WHAT THE TASK REQUIRES: Give the data again exactly as written, without any of its pictures.

RECORDS FOR THIS TASK:
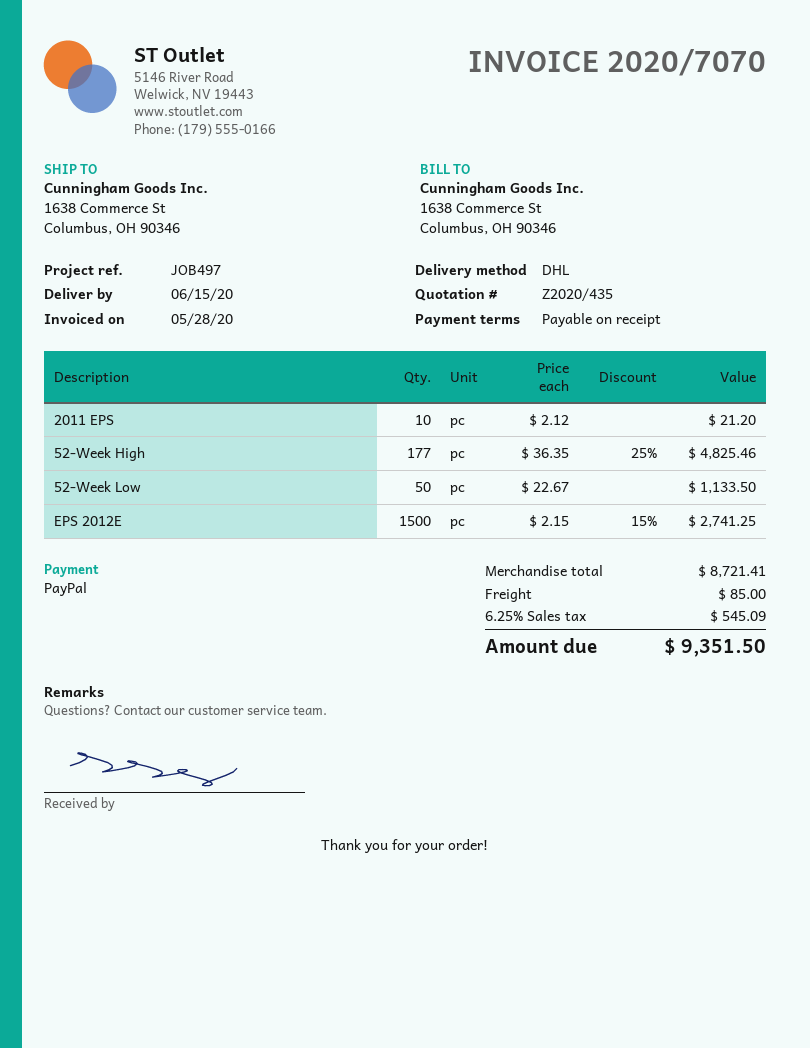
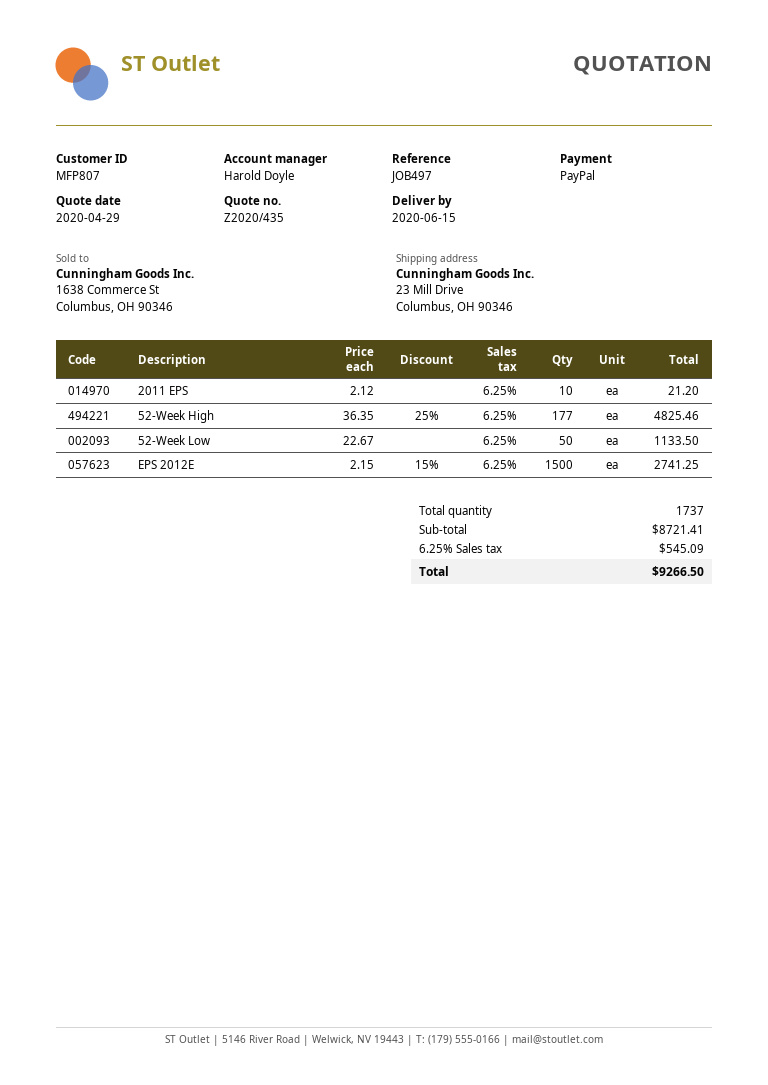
ship to: 1638 Commerce St, Columbus, OH 90346 -> 23 Mill Drive, Columbus, OH 90346
shipping: 85.00 -> none
total: 9351.50 -> 9266.50

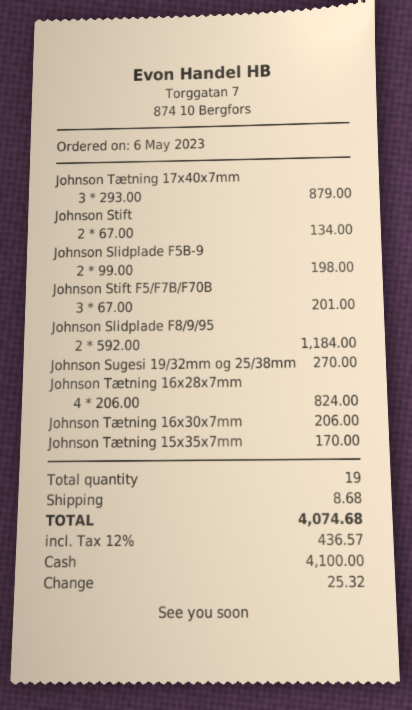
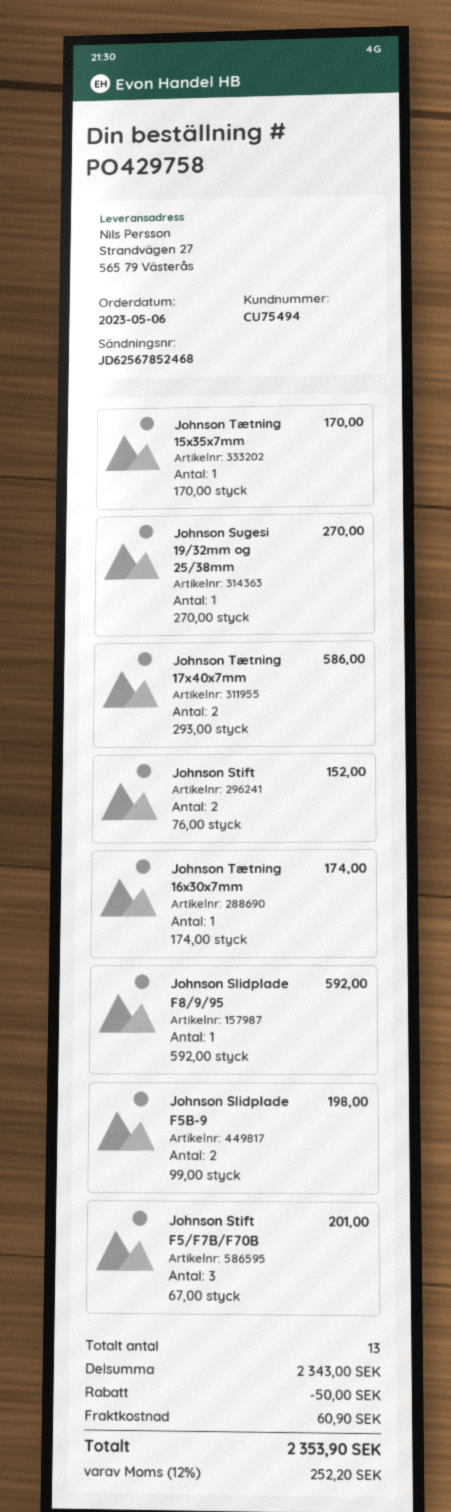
Johnson Tætning 17x40x7mm: 3 x 293.00 = 879.00 -> 2 x 293.00 = 586.00
Johnson Stift: 2 x 67.00 = 134.00 -> 2 x 76.00 = 152.00
Johnson Slidplade F8/9/95: 2 x 592.00 = 1184.00 -> 1 x 592.00 = 592.00
Johnson Tætning 16x28x7mm: 4 x 206.00 = 824.00 -> none
Johnson Tætning 16x30x7mm: 1 x 206.00 = 206.00 -> 1 x 174.00 = 174.00
total quantity: 19 -> 13
discount: none -> 50.00
shipping: 8.68 -> 60.90
tax: 12% = 436.57 -> 12% = 252.20
total: 4074.68 -> 2353.90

SOLUTION FOR THIS TASK:
ship to: 1638 Commerce St, Columbus, OH 90346 -> 23 Mill Drive, Columbus, OH 90346
shipping: 85.00 -> none
total: 9351.50 -> 9266.50

Johnson Tætning 17x40x7mm: 3 x 293.00 = 879.00 -> 2 x 293.00 = 586.00
Johnson Stift: 2 x 67.00 = 134.00 -> 2 x 76.00 = 152.00
Johnson Slidplade F8/9/95: 2 x 592.00 = 1184.00 -> 1 x 592.00 = 592.00
Johnson Tætning 16x28x7mm: 4 x 206.00 = 824.00 -> none
Johnson Tætning 16x30x7mm: 1 x 206.00 = 206.00 -> 1 x 174.00 = 174.00
total quantity: 19 -> 13
discount: none -> 50.00
shipping: 8.68 -> 60.90
tax: 12% = 436.57 -> 12% = 252.20
total: 4074.68 -> 2353.90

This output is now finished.